#### Material for this task
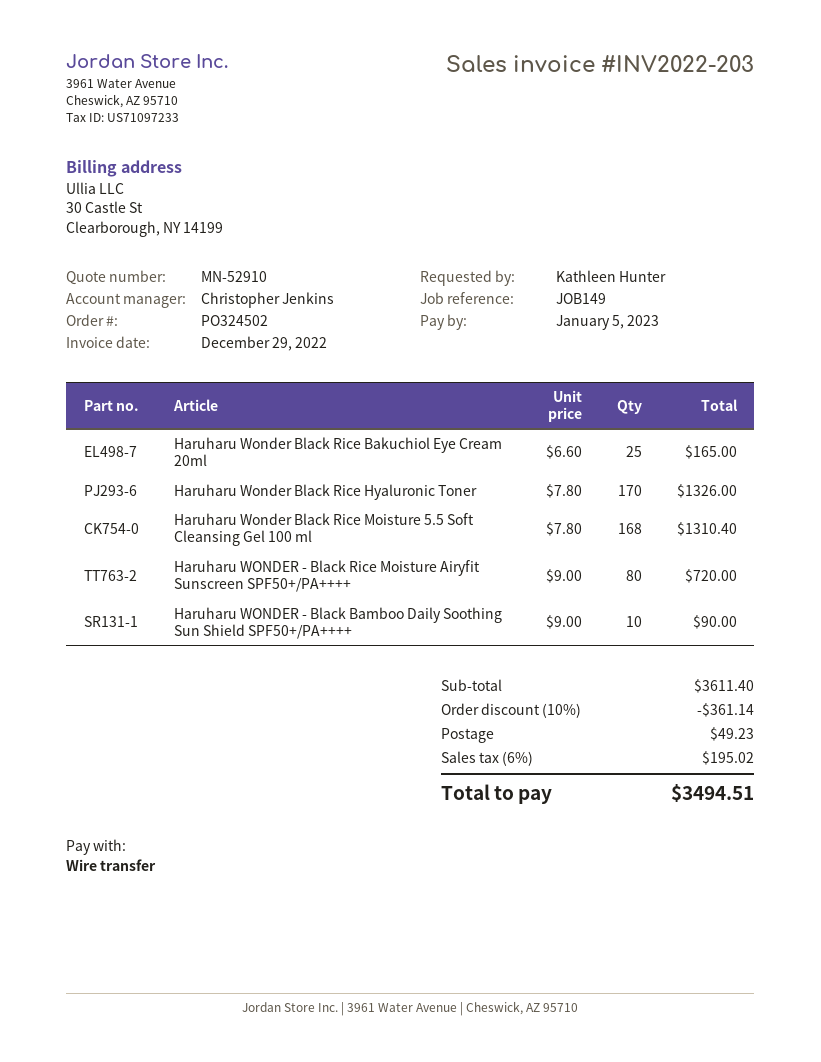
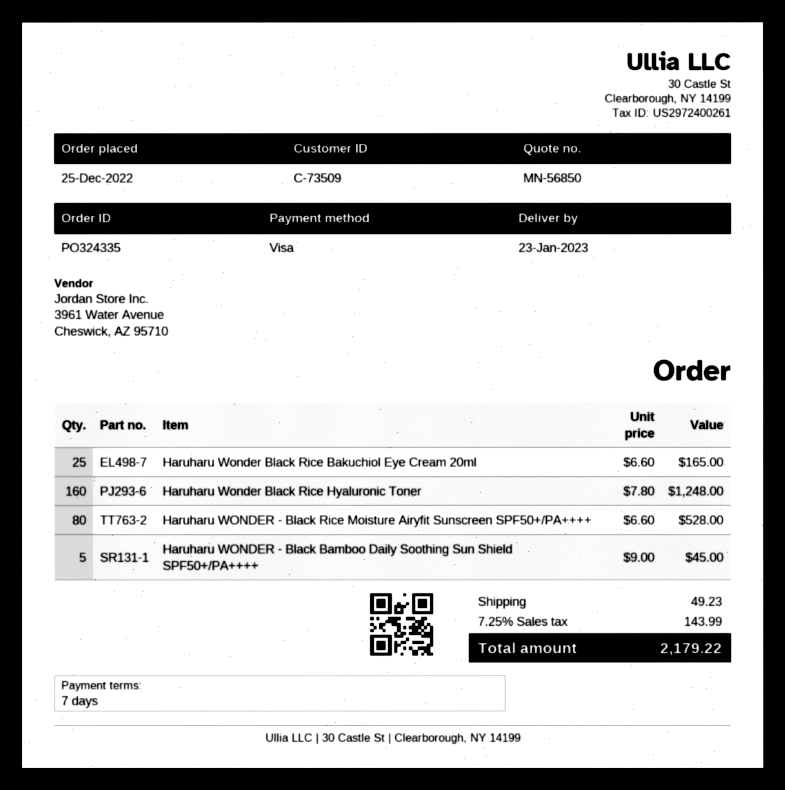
quote number: MN-52910 -> MN-56850
order number: PO324502 -> PO324335
payment method: bank transfer -> Visa
Haruharu Wonder Black Rice Hyaluronic Toner: 170 x 7.80 = 1326.00 -> 160 x 7.80 = 1248.00
Haruharu Wonder Black Rice Moisture 5.5 Soft Cleansing Gel 100 ml: 168 x 7.80 = 1310.40 -> none
Haruharu WONDER - Black Rice Moisture Airyfit Sunscreen SPF50+/PA++++: 80 x 9.00 = 720.00 -> 80 x 6.60 = 528.00
Haruharu WONDER - Black Bamboo Daily Soothing Sun Shield SPF50+/PA++++: 10 x 9.00 = 90.00 -> 5 x 9.00 = 45.00
discount: 10% = 361.14 -> none
tax: 6% = 195.02 -> 7.25% = 143.99
total: 3494.51 -> 2179.22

#### Exercise instructions
Once the pictures are set aside, reproduce the records in full and exactly.

#### Answer box
quote number: MN-52910 -> MN-56850
order number: PO324502 -> PO324335
payment method: bank transfer -> Visa
Haruharu Wonder Black Rice Hyaluronic Toner: 170 x 7.80 = 1326.00 -> 160 x 7.80 = 1248.00
Haruharu Wonder Black Rice Moisture 5.5 Soft Cleansing Gel 100 ml: 168 x 7.80 = 1310.40 -> none
Haruharu WONDER - Black Rice Moisture Airyfit Sunscreen SPF50+/PA++++: 80 x 9.00 = 720.00 -> 80 x 6.60 = 528.00
Haruharu WONDER - Black Bamboo Daily Soothing Sun Shield SPF50+/PA++++: 10 x 9.00 = 90.00 -> 5 x 9.00 = 45.00
discount: 10% = 361.14 -> none
tax: 6% = 195.02 -> 7.25% = 143.99
total: 3494.51 -> 2179.22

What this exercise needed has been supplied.